Simple Summary The growth factor brain-derived neurotrophic factor (BDNF) has been implicated in alcohol use disorder. Val66Met is a common variant of the BDNF gene which reduces BDNF release in the brain. Val66Met has been suggested as a risk factor for psychiatric disorders and substance use. Using an operant self-administration paradigm, we investigated ethanol preference and ethanol seeking in a genetically modified rat model of the BDNF Val66Met variant, Val68Met rats. There was no effect of Val68Met genotype (Val/Val, Val/Met and Met/Met) on acquisition of stable lever pressing for a 10% ethanol solution or extinction of this behaviour. Met/Met rats of both sexes had slightly, but significantly lower motivation to lever press for ethanol. Following extinction of responding, females with the Met/Met genotype demonstrated a lower propensity for reinstatement of responding to cues. There were no changes in anxiety-like behaviour or locomotor activity. In conclusion, Met/Met rats showed lower motivation to press for a reward, and also a decreased propensity to relapse, suggesting a possible protective effect of the Met/Met genotype against alcohol use disorder, at least in females. Brain-derived neurotrophic factor (BDNF) has been implicated in alcohol use disorder. The Val66Met polymorphism is a common variant of the BDNF gene (rs6265) which reduces activity-dependent BDNF release, and has been suggested as a risk factor for psychiatric disorders and substance use. Using an operant self-administration paradigm, this study aimed to investigate ethanol preference and ethanol seeking in a novel rat model of the BDNF Val66Met polymorphism, Val68Met rats. Male and female BDNF Val68Met rats of three genotypes (Val/Val, Val/Met and Met/Met) were trained to lever press for a 10% ethanol solution.

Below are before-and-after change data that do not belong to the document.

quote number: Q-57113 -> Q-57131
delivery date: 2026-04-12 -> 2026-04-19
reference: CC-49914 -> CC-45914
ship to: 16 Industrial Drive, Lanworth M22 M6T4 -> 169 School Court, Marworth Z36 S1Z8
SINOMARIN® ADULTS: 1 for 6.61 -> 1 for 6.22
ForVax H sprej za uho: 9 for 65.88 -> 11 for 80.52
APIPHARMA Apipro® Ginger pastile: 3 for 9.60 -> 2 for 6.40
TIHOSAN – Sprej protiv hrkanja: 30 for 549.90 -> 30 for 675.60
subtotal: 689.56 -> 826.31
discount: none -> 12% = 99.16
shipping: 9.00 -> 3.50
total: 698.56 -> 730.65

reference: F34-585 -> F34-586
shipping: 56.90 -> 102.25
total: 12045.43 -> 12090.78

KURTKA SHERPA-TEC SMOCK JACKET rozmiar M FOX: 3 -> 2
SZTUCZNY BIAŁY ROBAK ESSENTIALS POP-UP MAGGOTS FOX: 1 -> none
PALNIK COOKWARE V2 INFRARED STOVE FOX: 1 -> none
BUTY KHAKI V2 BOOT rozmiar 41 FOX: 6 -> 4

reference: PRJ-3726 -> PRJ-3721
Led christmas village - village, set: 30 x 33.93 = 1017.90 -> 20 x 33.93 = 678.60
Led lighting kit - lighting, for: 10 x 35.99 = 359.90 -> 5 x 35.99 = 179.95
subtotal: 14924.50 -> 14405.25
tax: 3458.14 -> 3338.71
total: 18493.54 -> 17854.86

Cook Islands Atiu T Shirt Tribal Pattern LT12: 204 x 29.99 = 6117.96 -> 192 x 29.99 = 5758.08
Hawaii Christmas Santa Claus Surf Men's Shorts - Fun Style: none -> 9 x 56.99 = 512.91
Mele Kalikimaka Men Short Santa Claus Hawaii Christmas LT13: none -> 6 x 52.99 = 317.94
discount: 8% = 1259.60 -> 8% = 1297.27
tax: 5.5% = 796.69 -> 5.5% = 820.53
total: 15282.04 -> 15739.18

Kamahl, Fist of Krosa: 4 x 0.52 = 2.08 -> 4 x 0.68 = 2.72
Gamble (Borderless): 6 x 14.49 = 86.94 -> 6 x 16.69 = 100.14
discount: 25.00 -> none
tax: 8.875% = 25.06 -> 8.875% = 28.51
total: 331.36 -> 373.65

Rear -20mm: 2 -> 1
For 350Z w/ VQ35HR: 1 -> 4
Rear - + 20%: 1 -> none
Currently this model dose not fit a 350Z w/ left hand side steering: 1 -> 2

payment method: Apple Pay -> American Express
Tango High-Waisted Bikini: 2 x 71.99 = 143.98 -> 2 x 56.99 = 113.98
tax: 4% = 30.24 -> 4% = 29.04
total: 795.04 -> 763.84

There was no effect of Val68Met genotype on acquisition of stable response to ethanol or its extinction. Met/Met rats of both sexes had a slight, but significantly lower breakpoint during progressive ratio sessions while female rats with the Met/Met genotype demonstrated a lower propensity for reinstatement of responding to cues. There were no effects of Val68Met genotype on anxiety-like behaviour or locomotor activity. In conclusion, Met/Met rats showed lower motivation to continue to press for a reward, and also a decreased propensity to relapse, suggesting a possible protective effect of the Met/Met genotype against alcohol use disorder, at least in females.